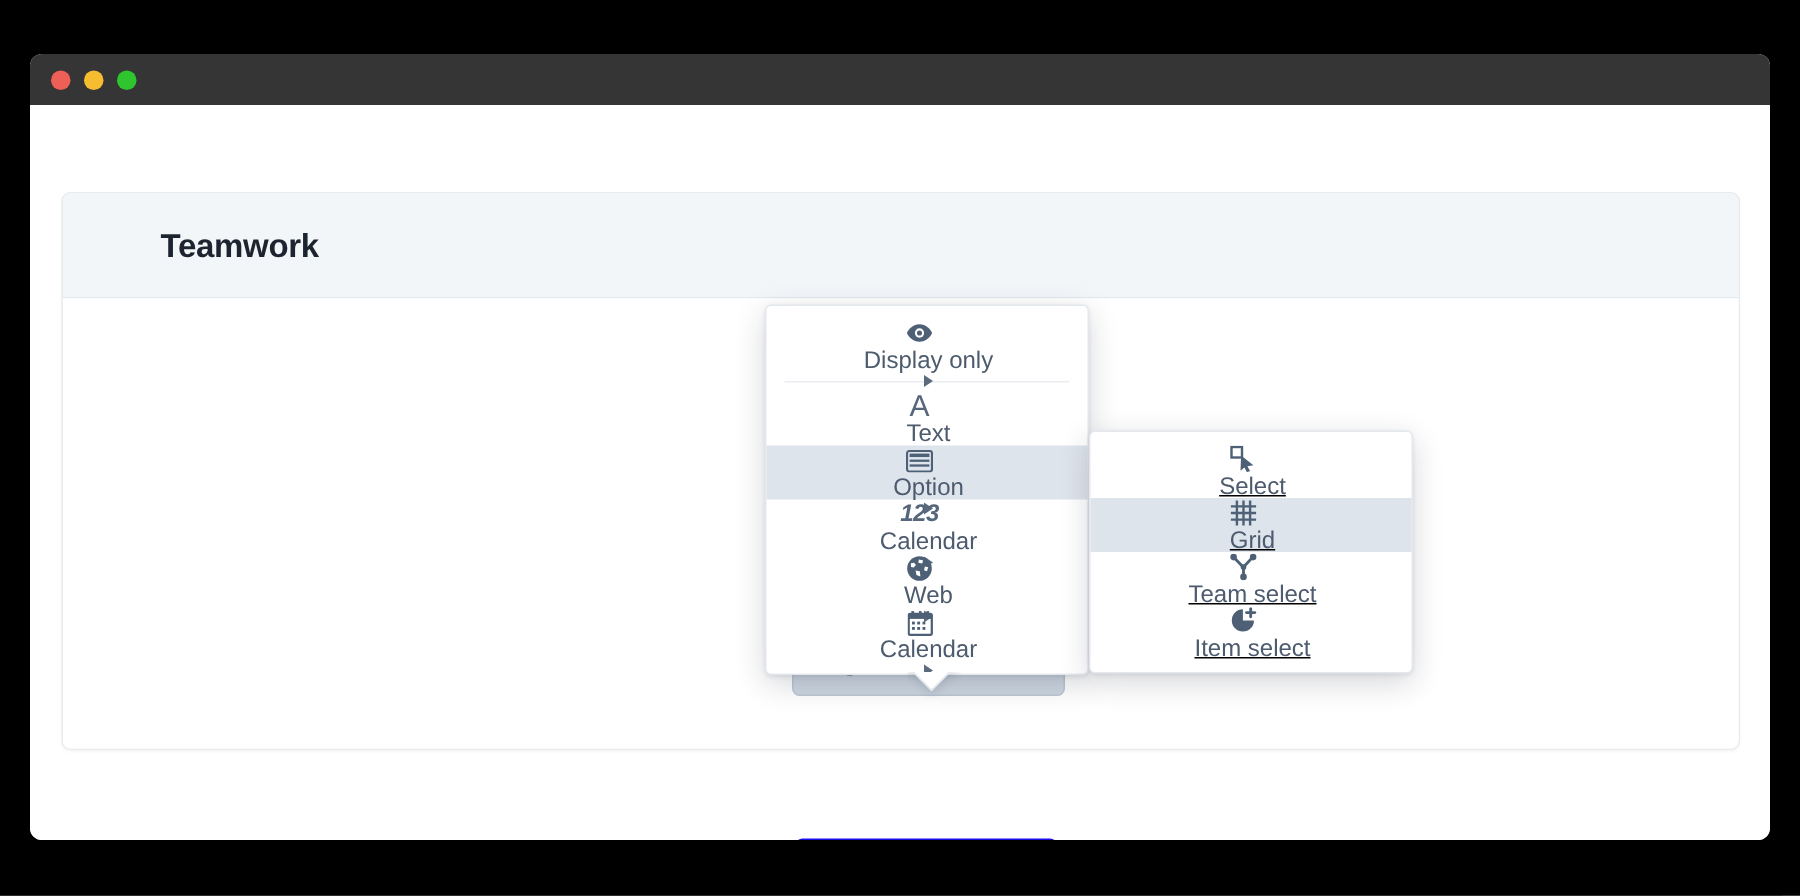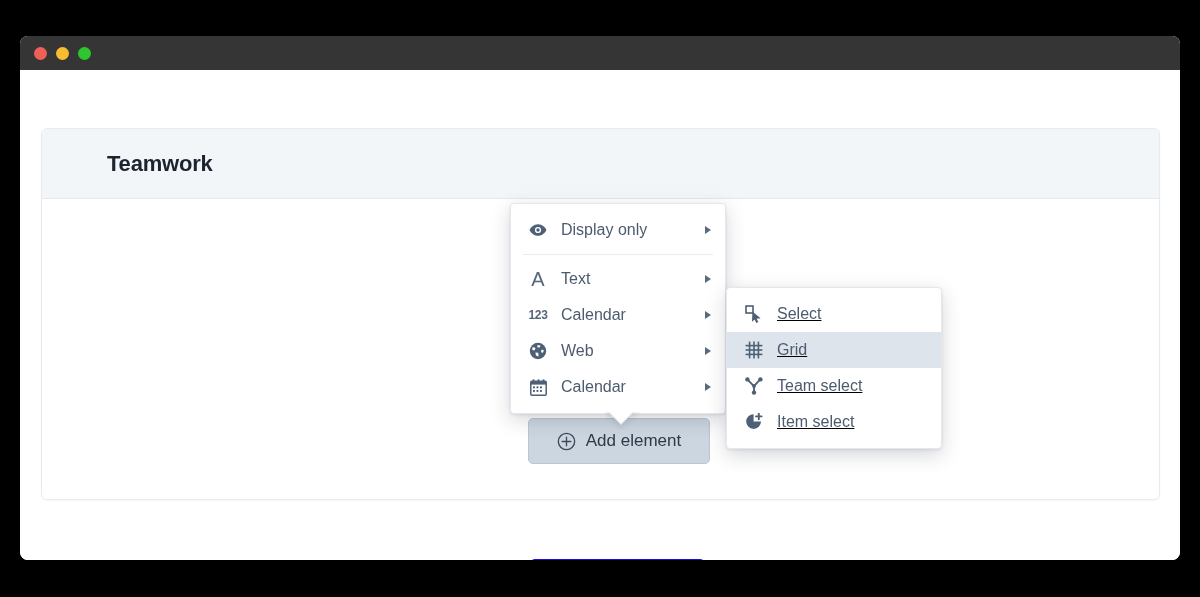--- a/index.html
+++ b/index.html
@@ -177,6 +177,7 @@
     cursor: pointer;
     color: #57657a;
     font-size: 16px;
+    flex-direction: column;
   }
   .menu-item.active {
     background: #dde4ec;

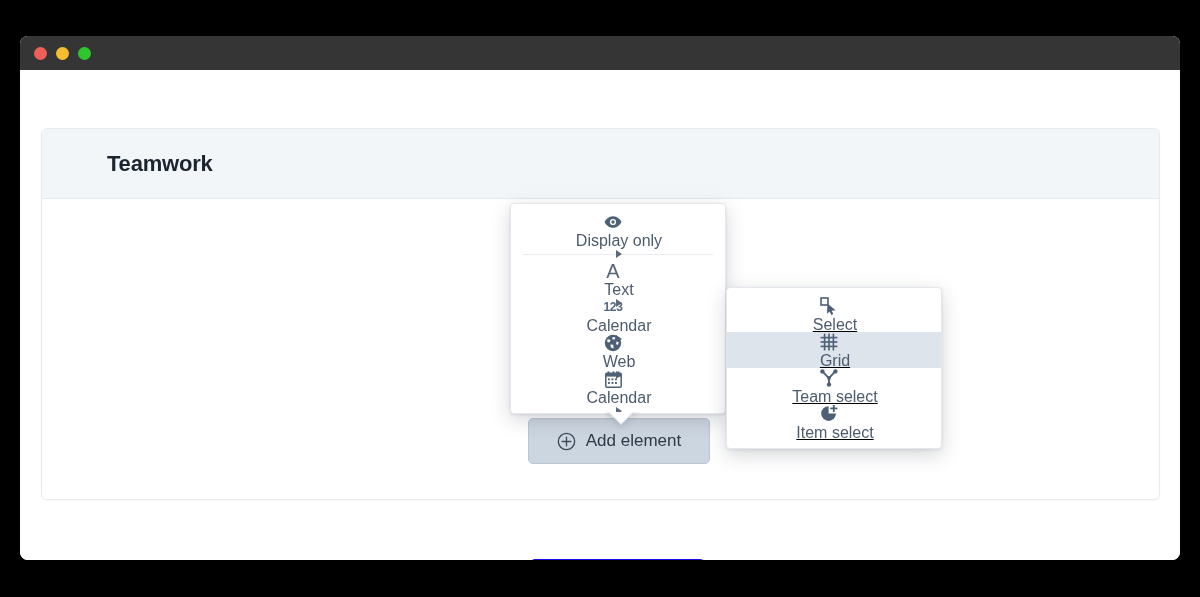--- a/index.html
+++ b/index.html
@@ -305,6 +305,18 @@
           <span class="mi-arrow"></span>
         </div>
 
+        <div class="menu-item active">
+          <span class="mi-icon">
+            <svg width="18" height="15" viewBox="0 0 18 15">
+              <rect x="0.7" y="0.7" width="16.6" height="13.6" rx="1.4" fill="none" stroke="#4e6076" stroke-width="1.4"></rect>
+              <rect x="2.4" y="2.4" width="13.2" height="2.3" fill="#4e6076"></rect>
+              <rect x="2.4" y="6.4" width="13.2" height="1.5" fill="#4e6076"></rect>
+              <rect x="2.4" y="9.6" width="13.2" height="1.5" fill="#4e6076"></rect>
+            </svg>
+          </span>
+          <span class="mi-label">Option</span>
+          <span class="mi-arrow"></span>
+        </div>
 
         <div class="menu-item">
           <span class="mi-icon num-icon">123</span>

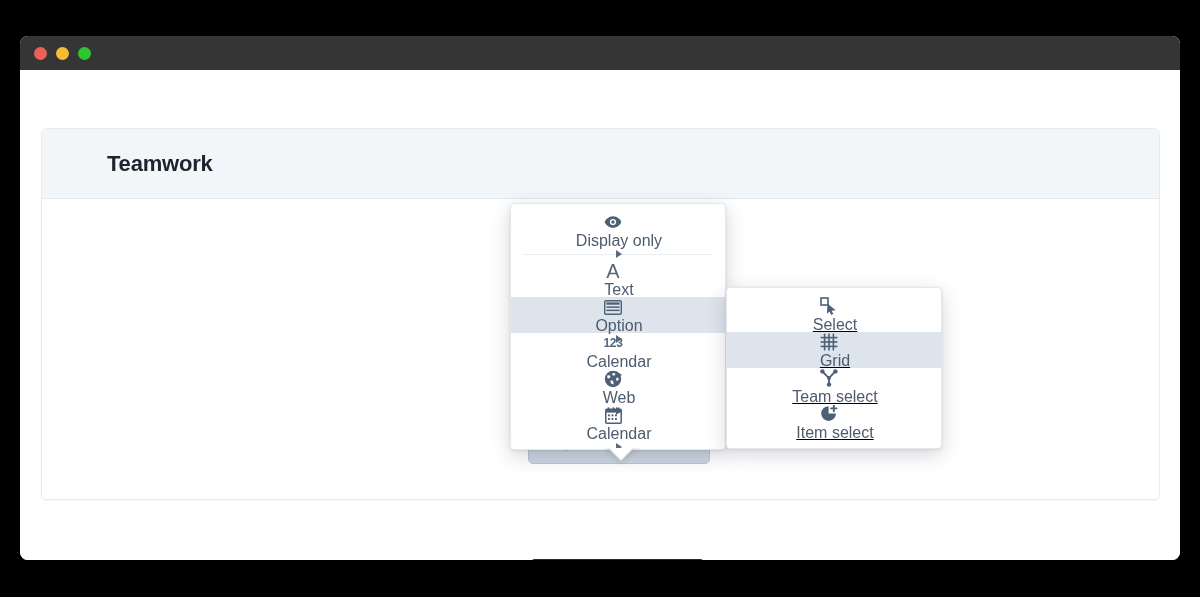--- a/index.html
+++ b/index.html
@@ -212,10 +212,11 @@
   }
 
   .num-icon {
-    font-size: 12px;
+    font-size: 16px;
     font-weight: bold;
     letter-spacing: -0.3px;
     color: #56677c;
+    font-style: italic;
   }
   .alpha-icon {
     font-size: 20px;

--- --- ---

- INSTRUCTIONS FOR THE TASK: Where a record holds a picture, skip the picture and copy everything else exactly.

- RESPONSE AREA:
--- a/index.html
+++ b/index.html
@@ -177,6 +177,7 @@
     cursor: pointer;
     color: #57657a;
     font-size: 16px;
+    flex-direction: column;
   }
   .menu-item.active {
     background: #dde4ec;

--- a/index.html
+++ b/index.html
@@ -305,6 +305,18 @@
           <span class="mi-arrow"></span>
         </div>
 
+        <div class="menu-item active">
+          <span class="mi-icon">
+            <svg width="18" height="15" viewBox="0 0 18 15">
+              <rect x="0.7" y="0.7" width="16.6" height="13.6" rx="1.4" fill="none" stroke="#4e6076" stroke-width="1.4"></rect>
+              <rect x="2.4" y="2.4" width="13.2" height="2.3" fill="#4e6076"></rect>
+              <rect x="2.4" y="6.4" width="13.2" height="1.5" fill="#4e6076"></rect>
+              <rect x="2.4" y="9.6" width="13.2" height="1.5" fill="#4e6076"></rect>
+            </svg>
+          </span>
+          <span class="mi-label">Option</span>
+          <span class="mi-arrow"></span>
+        </div>
 
         <div class="menu-item">
           <span class="mi-icon num-icon">123</span>

--- a/index.html
+++ b/index.html
@@ -212,10 +212,11 @@
   }
 
   .num-icon {
-    font-size: 12px;
+    font-size: 16px;
     font-weight: bold;
     letter-spacing: -0.3px;
     color: #56677c;
+    font-style: italic;
   }
   .alpha-icon {
     font-size: 20px;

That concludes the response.